I have come across 4 episodes of direct discrimination against the patients I work with and a number of instances of indirect discrimination. In each case the person doing the discriminating was a member of an Evangelical or Pentecostal church. (Which means that I haven't experienced direct - or indirect - discrimination from Anglicans, Catholics and Free Church Christians.) Nursing and support staff, chaplaincy and management dealt with these situations swiftly and seriously and disciplinary action was taken.
UK law makes it illegal to discriminate against a person because of their religion or certain beliefs.
Religion is defined in law as any religion, religious belief or similar philosophical belief. There is no specific list, but it includes all major religions and less widely practised ones. If it’s uncertain what counts as a religion or belief under law a Tribunal can decide.
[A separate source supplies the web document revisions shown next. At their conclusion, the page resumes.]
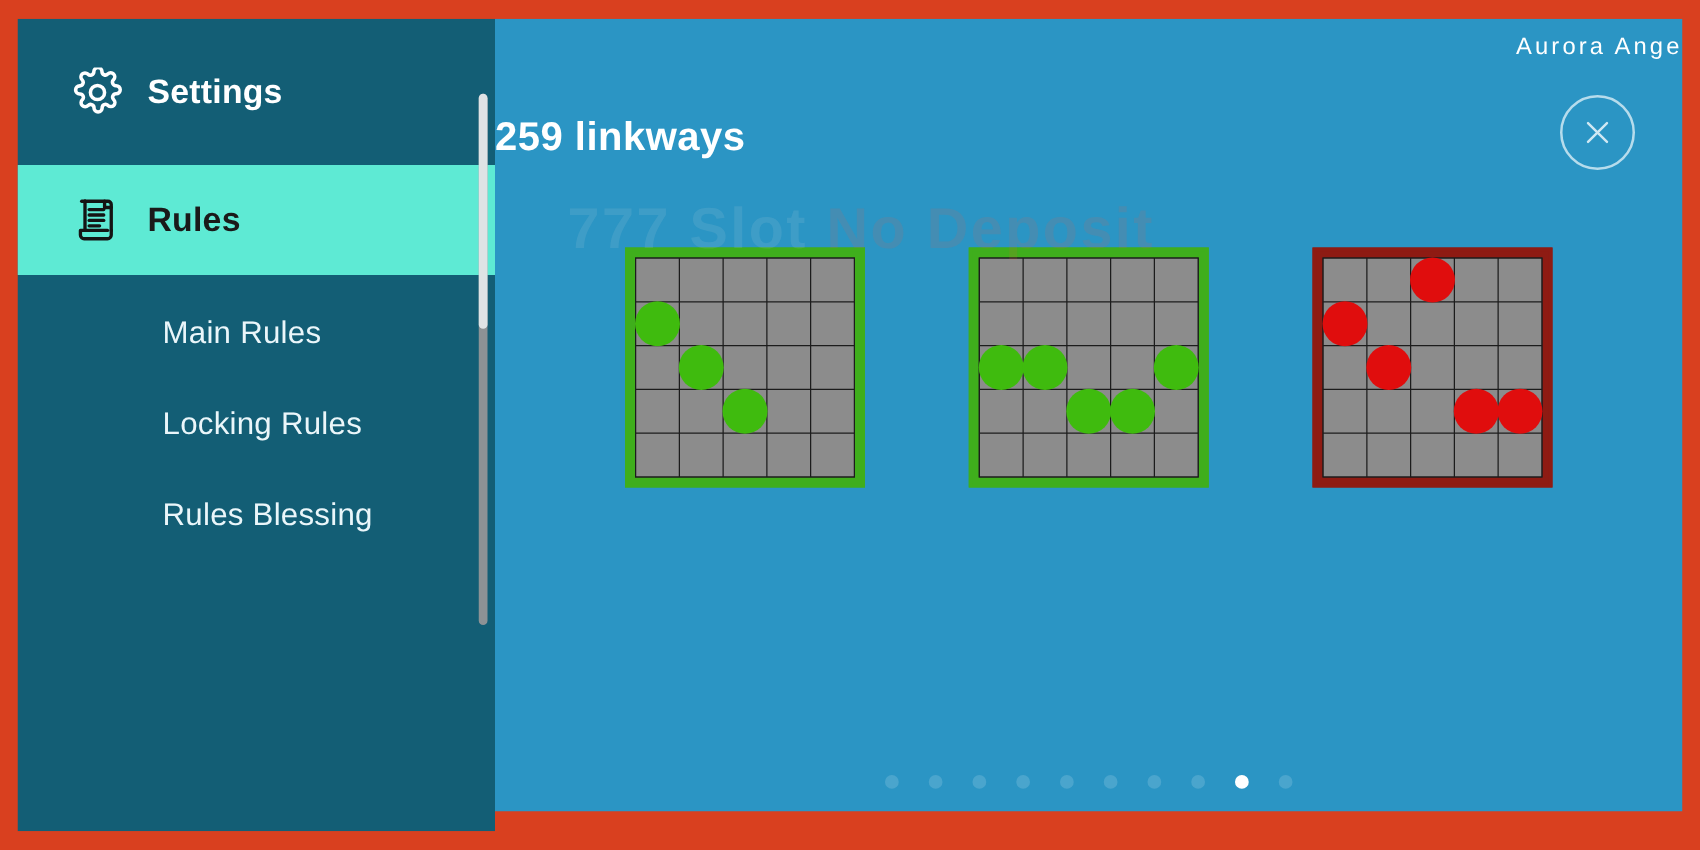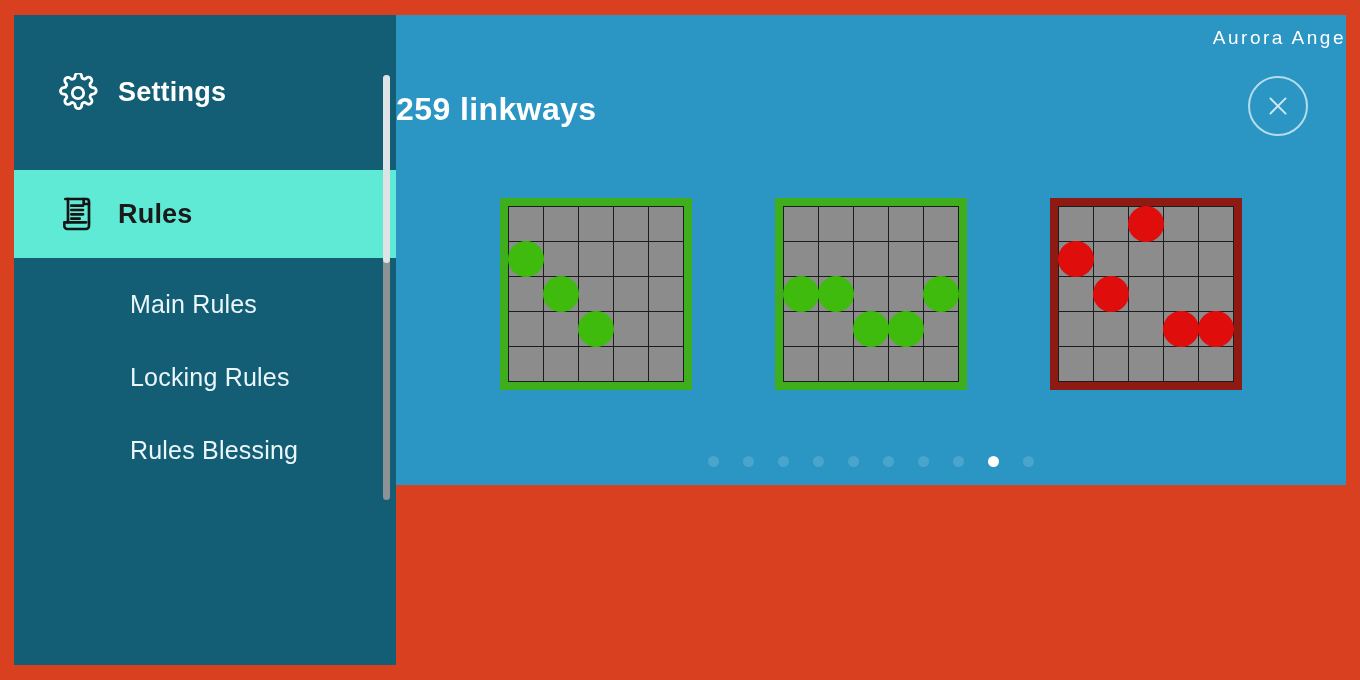"Aurora Ange" .main { height: 470px -> 634px }
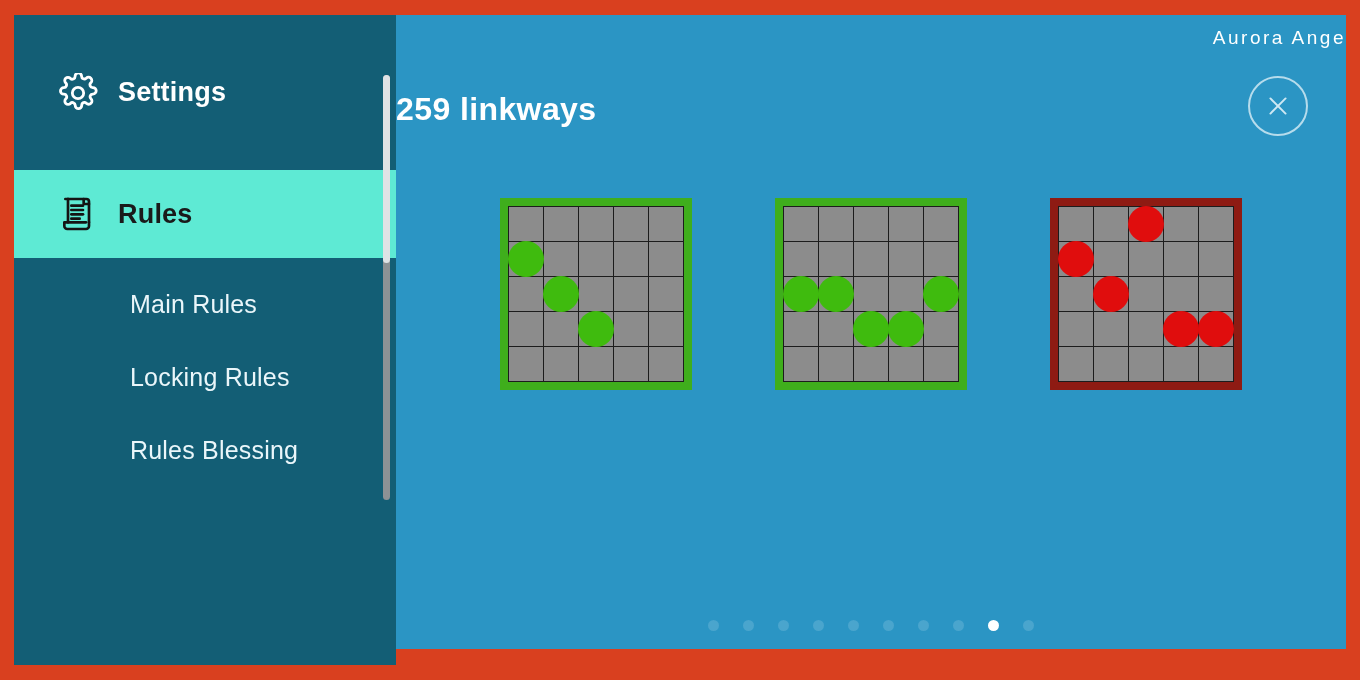"Settings" .side-row.settings { height: 155px -> 117px }
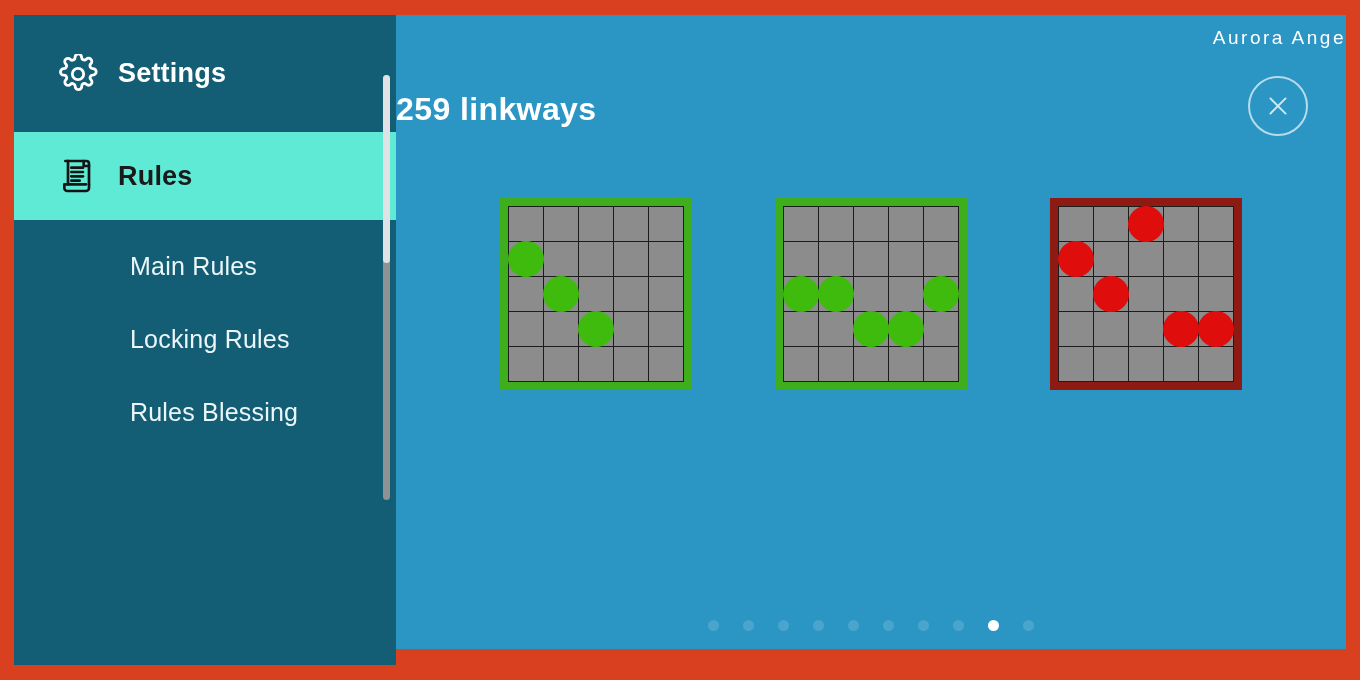"777 Slot No Deposit" div.watermark { html: none -> <div> <span>777</span> <span>Slot</span> <span>No Deposit</span> </div> }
DirectGov 08My own experiences of direct discrimination have been nurses imposing their personal views on Pagan patients, telling them that Paganism is the work of their Devil, describing the torments of their hell, and, incredibly, that mental illness is because they are Pagan. Interestingly, none of these fervent souls talked with me about their concerns but smiled and carried on as normal, suggesting that at the heart of the matter was their need to dominate a weaker person.
Indirect discrimination is less easy to define. A member of staff fairly held his nose when I invited him to join our circle when he wouldn’t give us privacy. A particularly straight face when asking what Paganism was about. Some genteel, dismissive debate when I insisted we be allowed to go to the multifaith room on the grounds that Christian and Muslim patients are allowed to, whatever the staffing levels might be.
But what about this one?
On this ward patients can spend 3 or four years living together. One of them died. All of the patients went to a service in the Chapel to remember the patient and to begin to work through their bereavement. The Pagan patients didn't go to on the basis that they were Pagan. They weren’t prevented from attending but provision was made for staff to remain on the ward with them while the other patients went to the church service.
I imagine what happened was that the staff, with the best will and intent, believed they knew that Pagans and churches and Christian services do not mix, and who can blame them when the anti-Christian noise from Paganism can be very loud? In fact the Pagan patients felt isolated from a powerful group experience. The were distressed that they weren’t able to symbolise their loss, fears and other feelings. They found it difficult to move towards some kind of understanding that their peers were able to access as part of the church service. And they felt separate from the rest of the ward at a time when mutual solace was important.
It may have been that the staff asked the Pagan patients if they wanted to come and they said no. I was contacted by the hospital the same day as the death occurred but, for any number of reasons, didn’t know about the church service. If I had I would have positively encouraged them to go and would probably have come up to attend the service with them, not because they needed protection from Yahweh but to offer a positive reinforcement in benevolent spiritual group work. Just as many Pagans tend to look down on Christians who feel unable to stand in a circle, so this disdain can be reflected right back at us if we refuse to enter a church.
But was the action the ward took in any way discriminatory? I don't know. It seems many assumptions were in place, both Pagan and non-Pagan.
And what about this? As we were performing the ritual for Jennifer, in a quiet, secluded part of the hospital grounds, a member of staff came close to see what we were up to. He’s a very decent person who knows me well. Within 10 feet of us he realised we were working, stopped, then walked on waving to us in a friendly way and called out, “Don’t do anything naughty!”
There wasn’t an ounce of malice in him or his intent. But he wouldn’t say this at a Christian memorial (or any other) service.
There are a number of issues here, not least the problems of outdoor working and the difficulty of an official Multifaith room not being close enough for all users to access easily. I didn’t bring it up with him or anyone else because I felt it would be disproportionate and counterproductive: if I’d been aware of any intentional mockery I’d have addressed it. There’s a thin and difficult line to walk between being utopian and snotty or too relaxed and accepting.